What do you want people to leave with after hearing these songs?
Catharsis, mostly, in a very frustrating world. A lot of our fans are young women and queer people who feel seen and understood by the music. One thing people seem to appreciate is that we say things plainly. We don’t dress them up and pretend everything is fine. It isn’t fine. We’re all struggling. We’re living in a dystopian hellhole, and it’s refreshing when someone actually acknowledges that instead of trying to placate you.
I think almost everybody can relate to the frustration and the desire for freedom in these songs. Ideally that becomes some kind of push, whether that’s getting more politically educated, showing more empathy to people who are different from you, taking part in your community, or fighting for real systemic change.
“we got to be part of building a new scene from the ground up, one that feels a bit more progressive and a bit less predatory than what was there before.”
How has being based in Cape Town shaped the way you write and the way you build Cistamatic?

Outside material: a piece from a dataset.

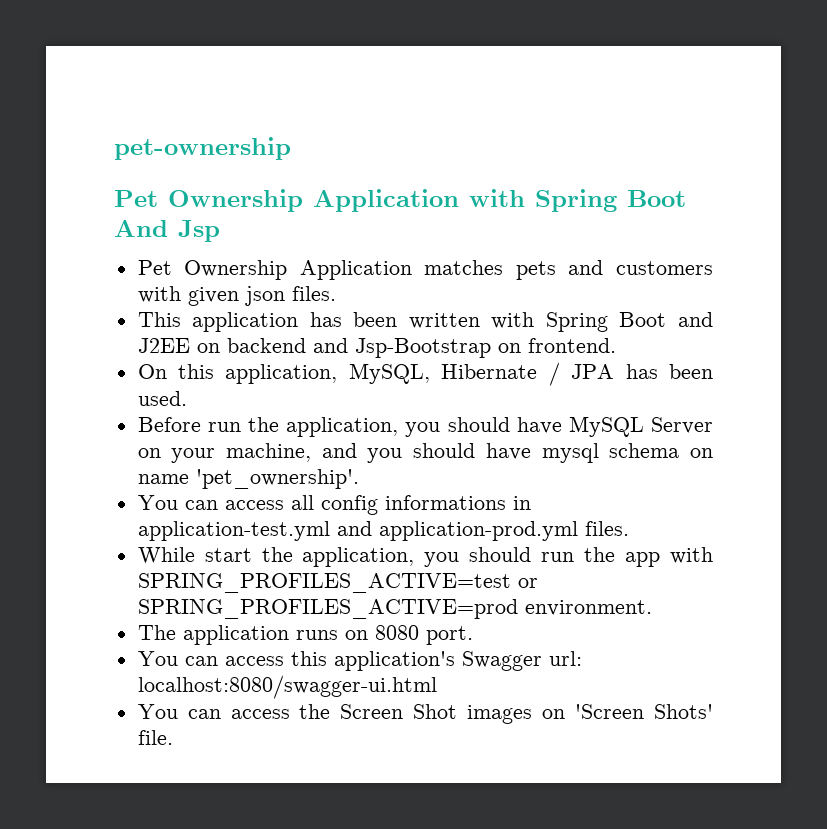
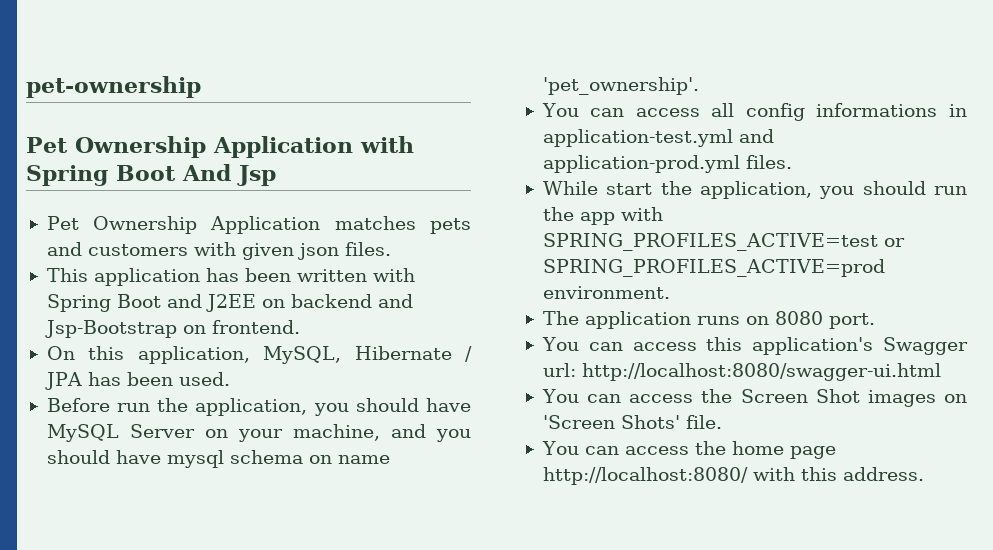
[137,675,437,699] localhost:8080/swagger-ui.html -> [581,363,941,381] http://localhost:8080/swagger-ui.html
(173, 737) none -> [541,441,836,459] [542,467,924,485] // You can access the home page http://localhost:8080/ with this address.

It’s interesting. We started Cistamatic as a band just after COVID, when the scene in Cape Town was basically dead. I always joke that everyone from the old scene had either had babies, moved to Germany, or gone to rehab, sometimes all three. But it meant we got to be part of building a new scene from the ground up, one that feels a bit more progressive and a bit less predatory than what was there before.
Cape Town is also a deeply unequal and politically violent place. At least for me, growing up here made it impossible to ignore that, and it shaped my philosophy and motivations in a big way. Our little rock scene has improved culturally, but it’s still largely made up of white, economically privileged men. That’s not just a scene issue. It’s part of a bigger political reality.
I do see small changes: more diverse lineups, more genre mixing, fewer people being cagey about genre purity. But it’s hard because the scene is tiny, and the economic infrastructure to support musicians and artists just isn’t there. Most of us have to do this on the side, and that takes time, labour, and money. Most people in South Africa can’t afford to put that into something that isn’t profitable.
Cistamatic’s Fear Is the Weapon is out now.